Great Britain 2026 · Ward-Level Structural Analysis
Local elections, 7 May 2026 · Great Britain wide
The May 2026 results across Great Britain. Coalition lines, drawn at the ward level.
Across the 2,433 declared wards in every Great Britain council that elected in 2026, Reform vs % apprenticeship sits at r = +0.46 — still the strongest single correlation in the dataset, though softer than the GM-only +0.64 once Tyne & Wear, the West Midlands metal towns and the Essex/Kent fringe are folded in. Reform's mean ward has 6.3% apprenticeship-trained residents vs 4.0% in Green wards. Reform also tracks negatively with degree-holding (−0.43), working-from-home (−0.36), SOC 1-3 graduate occupations (−0.35), private renting (−0.31) and density (−0.26); positively with UK-born share (+0.41) and no-qualifications (+0.31). Greens win the dense, young, privately-rented inner cores — Hackney, Lewisham, Lambeth, Norwich, Manchester. LibDems sweep the high-degree commuter belts — South Cambridgeshire, Sutton, Richmond, St Albans, Cheltenham, Stockport. Conservatives hold the affluent suburban fringe — Harrow, Bromley, Wandsworth, Kensington & Chelsea, Cannock Chase. Reform takes the post-industrial periphery, with full or near-full council sweeps in Hartlepool (12/12), Wigan (24/25), Wakefield (20/21), Tameside (18/19), Dudley (21/24) and Sunderland (19/25).
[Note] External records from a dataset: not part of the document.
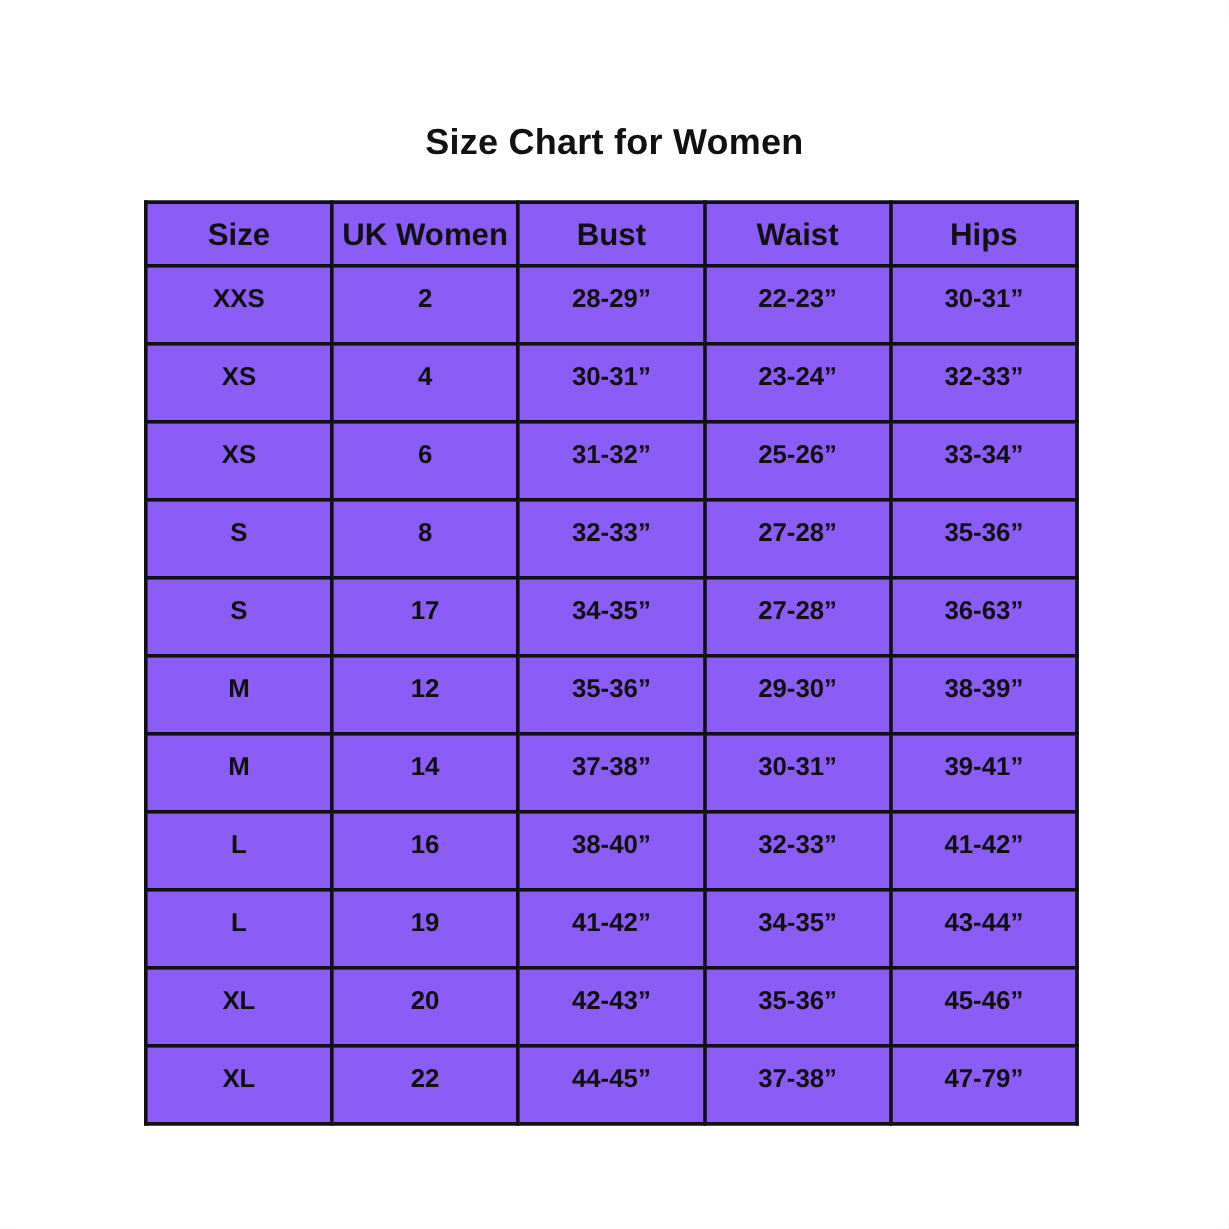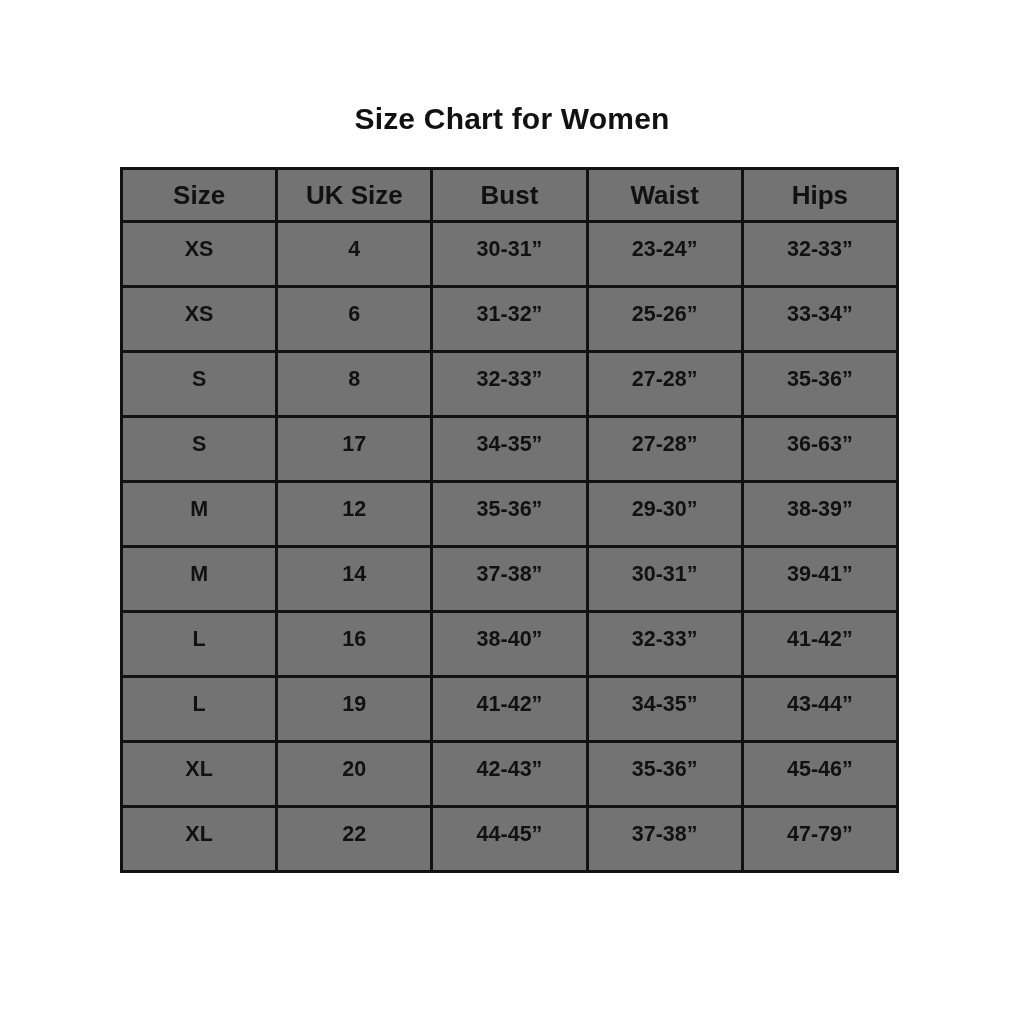"Size" table.size-chart { background: #737373 -> #8b5cf6 }
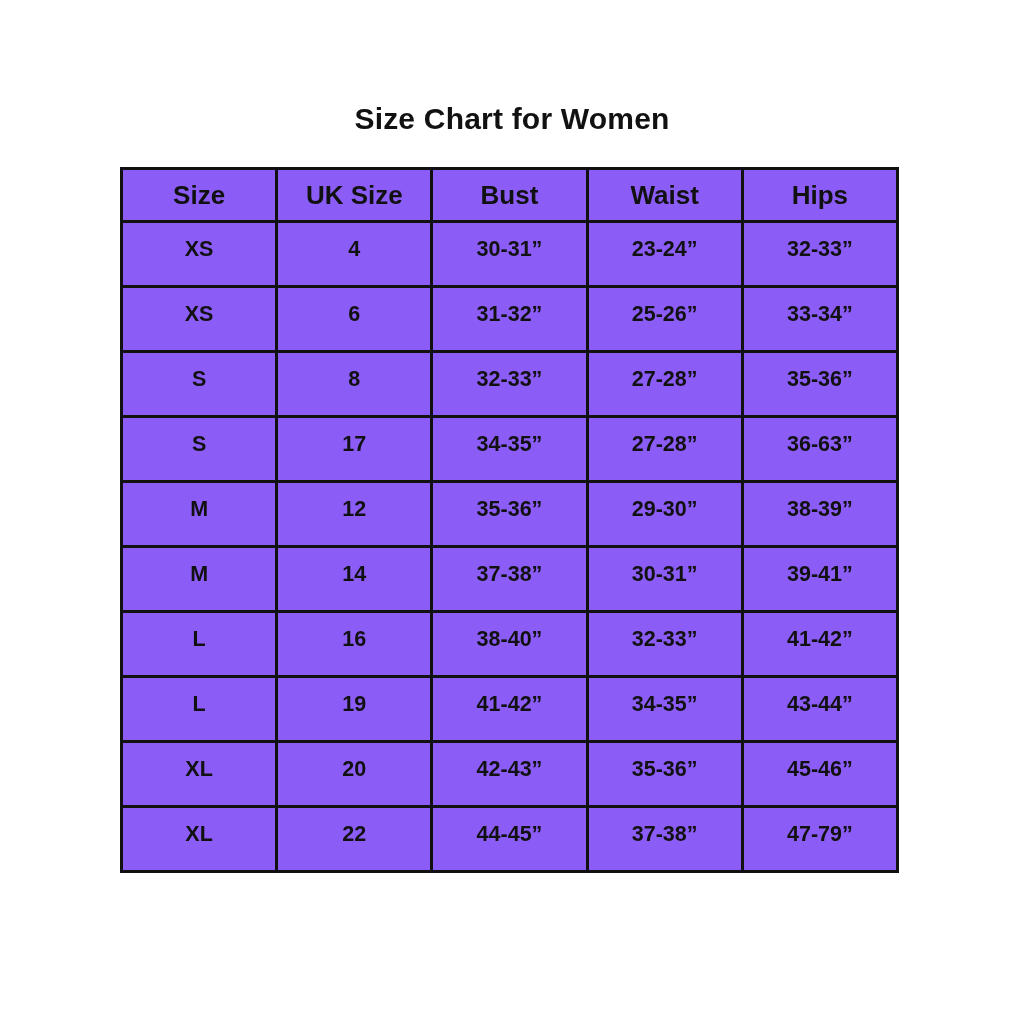"UK Size" th { text: Size -> Women }
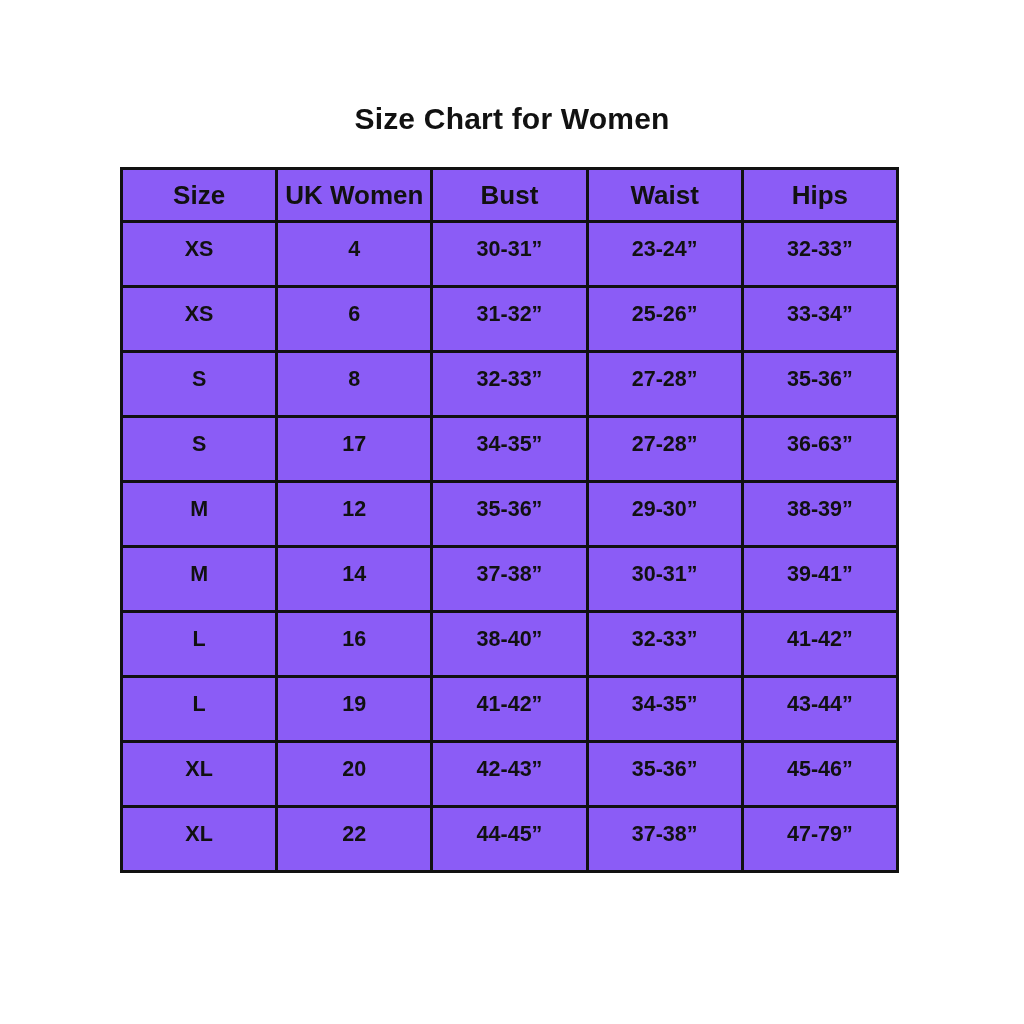"XXS" tr { html: none -> <tr> <td>XXS</td> <td>2</td> <td>28-29”</td> <td>22-23”</td> <td>30-31”</td> </tr> }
Sources: 2026 results for all 128 GB councils that elected in May 2026 — sourced from each council's published declarations, and from Wikipedia per-ward {{Election box winning candidate}} rolls where councils had not yet published machine-readable results · ONS Census 2021 ward-level data (UK Data Service XLSX + NOMIS CSV): TS006 (density), TS007 (age), TS063 (occupation), TS067 (qualifications), TS054 (tenure), TS004 (country of birth), TS061 (method of travel to work), TS008 (sex), TS022 (ethnic group). ONS small-area income estimates (FY ending March 2023, "Net income before housing costs") at MSOA level, aggregated to ward via Census-2021 OA-count weighting using the ONS Open Geography Portal OA→MSOA + OA→Ward lookups — see scripts/03b_aggregate_income.py. Income covers England & Wales only; Scottish wards on this page have no income figure. Wards whose boundaries changed between Census 2021 and the May 2026 election use approximate Census mappings via the GSS ward lookup (flagged in the methodology). Manchester's Miles Platting & Newton Heath ward had not yet declared at the time of writing. Bury's Moorside ward election was cancelled (Reform candidate died; rerun expected June).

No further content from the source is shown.